Mi opinión es que si bien hay un cierto descontento que se traspasó a las urnas, la opinión pública latinoamericana sigue apostando a la izquierda, a quien —por ahora— le perdona sus defectos y errores. En el caso de Dilma, le hizo pasar “un susto”, pero el mensaje puede ser “veamos si aprende la lección”.

Por otro lado, las “derechas” latinoamericanas no contribuyen en demasía a mover el clima de opinión a su favor. En algunos países, están enfrascadas en peleas internas y divisiones partidistas. En otros, se debaten sobre quién es más purista doctrinariamente; y en casi todos carecen de liderazgo. Mientras que en la mayoría del continente casi no son alternativa real. Se quejan de la supremacía de la izquierda, de su dominio, del control que ejercen sobre el discurso, el lenguaje y la cultura, pero nada hacen para contenerla. Al contrario, le facilitan el trabajo.

Quizás, tal como lo reconoció el entonces candidato presidencial Ricardo Lagos la noche del 12 de diciembre de 1999 que lo obligó a pasar a una segunda vuelta electoral, es tiempo que la izquierda escuche “el mensaje del pueblo”, y no malinterprete a la calle como hasta ahora lo está haciendo.

Eso puede significar la oportunidad para abandonar el discurso ideologizado, excluyente, intolerante y prepotente, que en algún momento pareció quedar atrás. Y tal como lo hicieron algunos sectores de la propia izquierda en los años 90, se retome la senda del crecimiento, de las reformas económicas necesarias basadas en la confianza en los privados, en los mercados, en los empresarios, inversionistas y en los consumidores —que contribuya a la credibilidad de la política económica, a la transparencia y al control del gasto público.
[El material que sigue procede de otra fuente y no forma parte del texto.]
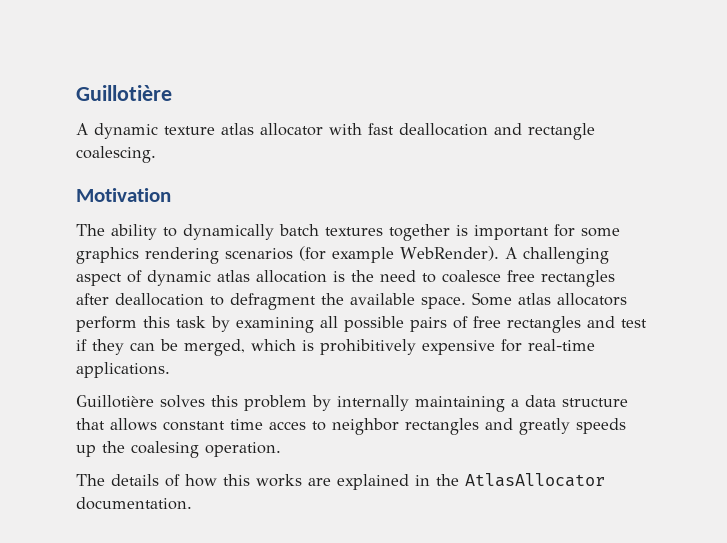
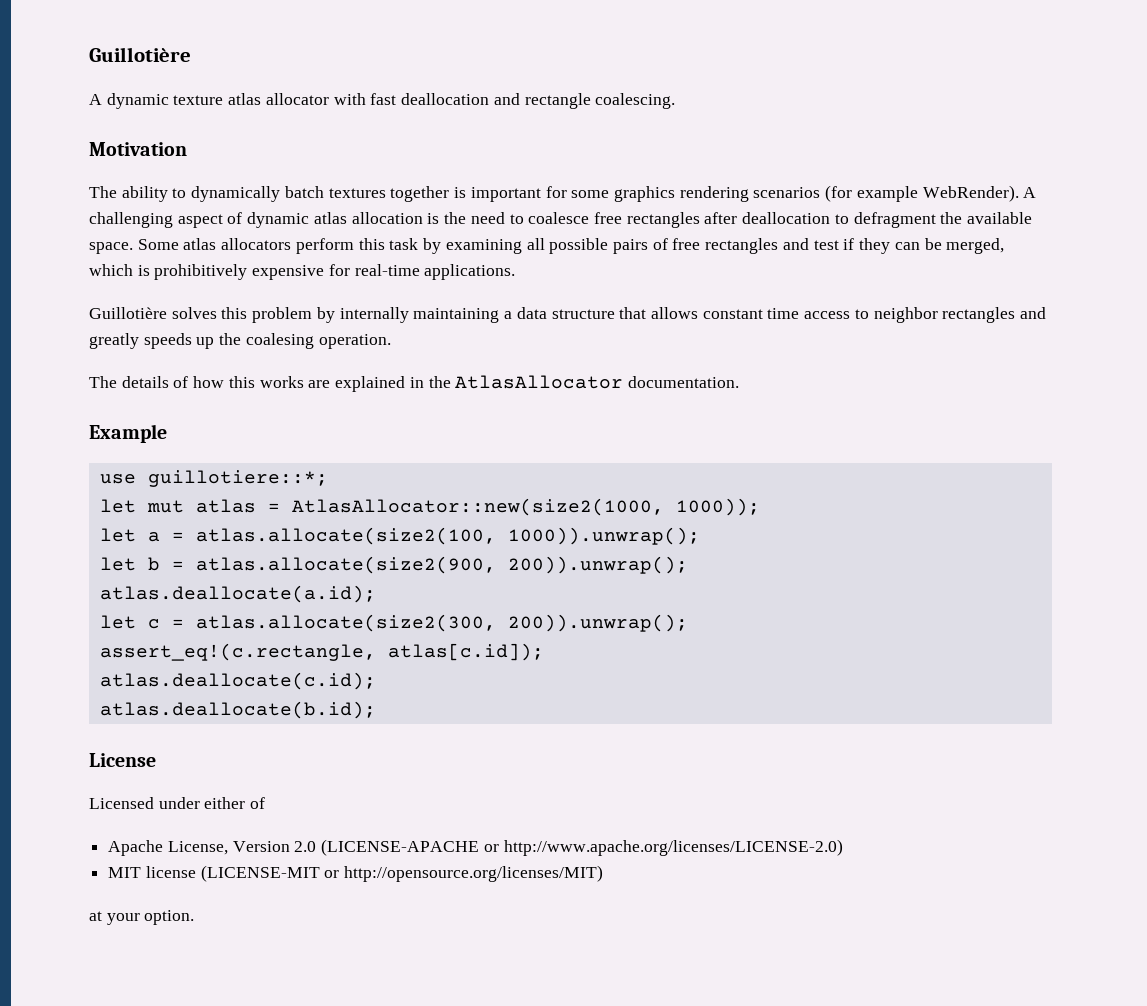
[269,421,306,430] acces -> [804,311,851,319] access
(192, 503) none -> [89,424,167,443] [99,470,328,487] [99,498,760,516] [99,527,700,545] [99,556,688,574] [99,585,376,603] [99,614,688,632] [99,643,544,661] [99,672,376,690] [99,701,376,719] [89,753,156,767] [89,797,266,809] [108,839,843,856] [108,865,604,882] [89,910,195,925] // Example // use guillotiere::*; // let mut atlas = AtlasAllocator::new(size2(1000, 1000)); // let a = atlas.allocate(size2(100, 1000)).unwrap(); // let b = atlas.allocate(size2(900, 200)).unwrap(); // atlas.deallocate(a.id); // let c = atlas.allocate(size2(300, 200)).unwrap(); // assert_eq!(c.rectangle, atlas[c.id]); // atlas.deallocate(c.id); // atlas.deallocate(b.id); // License // Licensed under either of // Apache License, Version 2.0 (LICENSE-APACHE or http://www.apache.org/licenses/LICENSE-2.0) // MIT license (LICENSE-MIT or http://opensource.org/licenses/MIT) // at your option.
La historia de nuestro continente se mueve como un péndulo. Votos de castigo, como el que sufrió la Concertación en Chile en 2010 pueden repetirse una y otra vez, sin que eso signifique una “derechización” de la sociedad. Lo que sí pareciera ser claro es que, en este “escuchar a la gente”, las clases medias ya no estarán dispuestas a entregar cheques en blanco a los caudillos y gobernantes de turno. Han tomado conciencia de su poder, y en eso, no hay vuelta atrás.